===== RECORD SET

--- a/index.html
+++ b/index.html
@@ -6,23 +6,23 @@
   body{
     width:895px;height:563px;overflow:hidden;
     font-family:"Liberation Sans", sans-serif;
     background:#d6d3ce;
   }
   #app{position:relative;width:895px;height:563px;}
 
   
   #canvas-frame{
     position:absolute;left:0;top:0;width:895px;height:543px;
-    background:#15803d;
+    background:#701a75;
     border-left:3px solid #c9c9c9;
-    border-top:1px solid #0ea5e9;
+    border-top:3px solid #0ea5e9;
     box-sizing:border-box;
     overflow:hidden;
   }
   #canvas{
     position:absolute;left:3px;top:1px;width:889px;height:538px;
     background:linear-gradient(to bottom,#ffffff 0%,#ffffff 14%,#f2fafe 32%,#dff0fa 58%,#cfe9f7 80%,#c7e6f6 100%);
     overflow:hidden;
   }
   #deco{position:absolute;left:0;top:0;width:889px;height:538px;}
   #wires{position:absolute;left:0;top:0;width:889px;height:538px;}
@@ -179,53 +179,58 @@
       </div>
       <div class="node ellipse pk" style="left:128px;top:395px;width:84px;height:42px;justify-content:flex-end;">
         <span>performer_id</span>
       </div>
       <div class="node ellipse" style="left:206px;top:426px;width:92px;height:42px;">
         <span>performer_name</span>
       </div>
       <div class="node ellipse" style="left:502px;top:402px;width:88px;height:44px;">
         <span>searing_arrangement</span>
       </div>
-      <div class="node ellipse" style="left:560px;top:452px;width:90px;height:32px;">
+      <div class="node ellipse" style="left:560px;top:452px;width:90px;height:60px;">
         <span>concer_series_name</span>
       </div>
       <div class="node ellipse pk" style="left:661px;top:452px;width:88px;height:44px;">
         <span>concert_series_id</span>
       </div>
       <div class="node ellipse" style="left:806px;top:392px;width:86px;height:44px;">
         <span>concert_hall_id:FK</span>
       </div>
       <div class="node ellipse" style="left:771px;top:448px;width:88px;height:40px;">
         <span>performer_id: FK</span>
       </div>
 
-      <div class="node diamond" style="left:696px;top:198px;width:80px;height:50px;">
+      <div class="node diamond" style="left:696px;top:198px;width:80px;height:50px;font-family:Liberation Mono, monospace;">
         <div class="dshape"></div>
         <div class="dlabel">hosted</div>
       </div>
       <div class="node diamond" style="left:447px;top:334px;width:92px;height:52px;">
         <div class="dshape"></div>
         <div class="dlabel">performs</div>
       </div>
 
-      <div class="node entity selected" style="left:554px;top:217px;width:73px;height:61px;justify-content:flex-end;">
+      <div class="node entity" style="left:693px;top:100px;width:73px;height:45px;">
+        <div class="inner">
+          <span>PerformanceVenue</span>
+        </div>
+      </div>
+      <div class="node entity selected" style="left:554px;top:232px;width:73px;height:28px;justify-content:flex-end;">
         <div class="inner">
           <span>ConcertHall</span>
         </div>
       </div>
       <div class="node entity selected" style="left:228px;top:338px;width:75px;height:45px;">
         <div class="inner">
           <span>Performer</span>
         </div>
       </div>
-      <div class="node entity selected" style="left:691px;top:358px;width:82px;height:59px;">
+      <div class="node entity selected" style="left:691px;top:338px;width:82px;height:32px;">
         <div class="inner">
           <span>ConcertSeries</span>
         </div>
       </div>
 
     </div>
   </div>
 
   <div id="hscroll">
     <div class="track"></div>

==========
===== RECORD SET

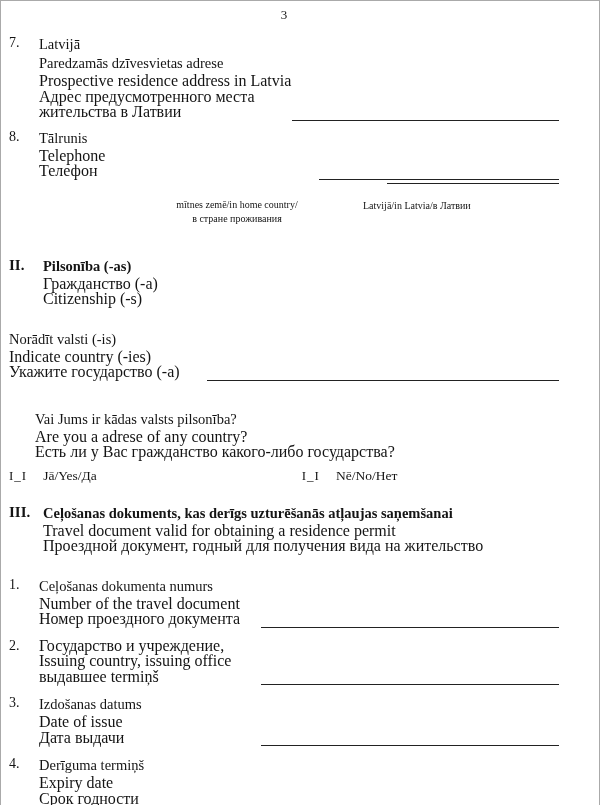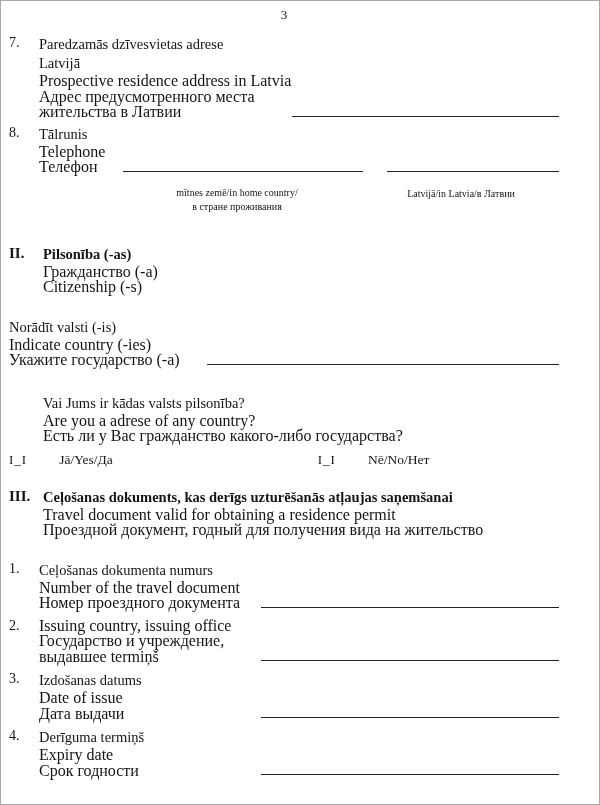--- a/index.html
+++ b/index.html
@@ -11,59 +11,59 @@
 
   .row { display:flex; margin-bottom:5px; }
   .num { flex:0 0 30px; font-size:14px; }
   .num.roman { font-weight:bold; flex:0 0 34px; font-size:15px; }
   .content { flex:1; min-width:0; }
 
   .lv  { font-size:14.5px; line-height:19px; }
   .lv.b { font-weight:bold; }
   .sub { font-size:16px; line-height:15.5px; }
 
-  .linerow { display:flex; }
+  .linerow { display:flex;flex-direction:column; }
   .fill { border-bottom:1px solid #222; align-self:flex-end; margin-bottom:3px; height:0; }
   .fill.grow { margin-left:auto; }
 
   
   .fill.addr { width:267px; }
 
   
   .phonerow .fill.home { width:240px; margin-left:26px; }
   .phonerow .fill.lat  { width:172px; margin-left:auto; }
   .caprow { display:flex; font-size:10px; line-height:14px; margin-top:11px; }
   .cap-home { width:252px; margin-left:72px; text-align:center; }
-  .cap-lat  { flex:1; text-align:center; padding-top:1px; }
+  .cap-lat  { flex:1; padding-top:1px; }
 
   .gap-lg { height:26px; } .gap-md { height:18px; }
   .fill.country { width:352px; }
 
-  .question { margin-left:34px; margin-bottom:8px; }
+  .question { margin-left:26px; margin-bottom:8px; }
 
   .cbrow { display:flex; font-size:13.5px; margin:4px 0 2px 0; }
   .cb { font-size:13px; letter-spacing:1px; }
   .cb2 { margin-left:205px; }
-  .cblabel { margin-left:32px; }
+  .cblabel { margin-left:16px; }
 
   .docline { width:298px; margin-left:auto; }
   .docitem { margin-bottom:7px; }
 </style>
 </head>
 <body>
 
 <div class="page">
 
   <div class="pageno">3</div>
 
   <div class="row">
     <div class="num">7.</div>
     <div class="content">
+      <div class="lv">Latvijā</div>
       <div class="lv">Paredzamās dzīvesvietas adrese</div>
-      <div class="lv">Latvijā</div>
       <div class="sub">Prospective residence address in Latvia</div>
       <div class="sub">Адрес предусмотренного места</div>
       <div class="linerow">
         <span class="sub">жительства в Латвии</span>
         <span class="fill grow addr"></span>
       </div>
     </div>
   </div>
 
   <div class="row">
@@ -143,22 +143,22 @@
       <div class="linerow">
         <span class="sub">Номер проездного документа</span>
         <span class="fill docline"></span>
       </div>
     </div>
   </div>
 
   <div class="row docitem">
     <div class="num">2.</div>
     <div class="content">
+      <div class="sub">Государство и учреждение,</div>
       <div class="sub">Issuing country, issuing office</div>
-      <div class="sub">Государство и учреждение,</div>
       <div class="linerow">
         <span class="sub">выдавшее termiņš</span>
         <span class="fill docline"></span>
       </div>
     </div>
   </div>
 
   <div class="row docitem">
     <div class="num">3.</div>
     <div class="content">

==========

Each line of the data that has the string "dlabel" should be returned.

▶ YOUR SOLUTION:
         <div class="dlabel">hosted</div>
         <div class="dlabel">performs</div>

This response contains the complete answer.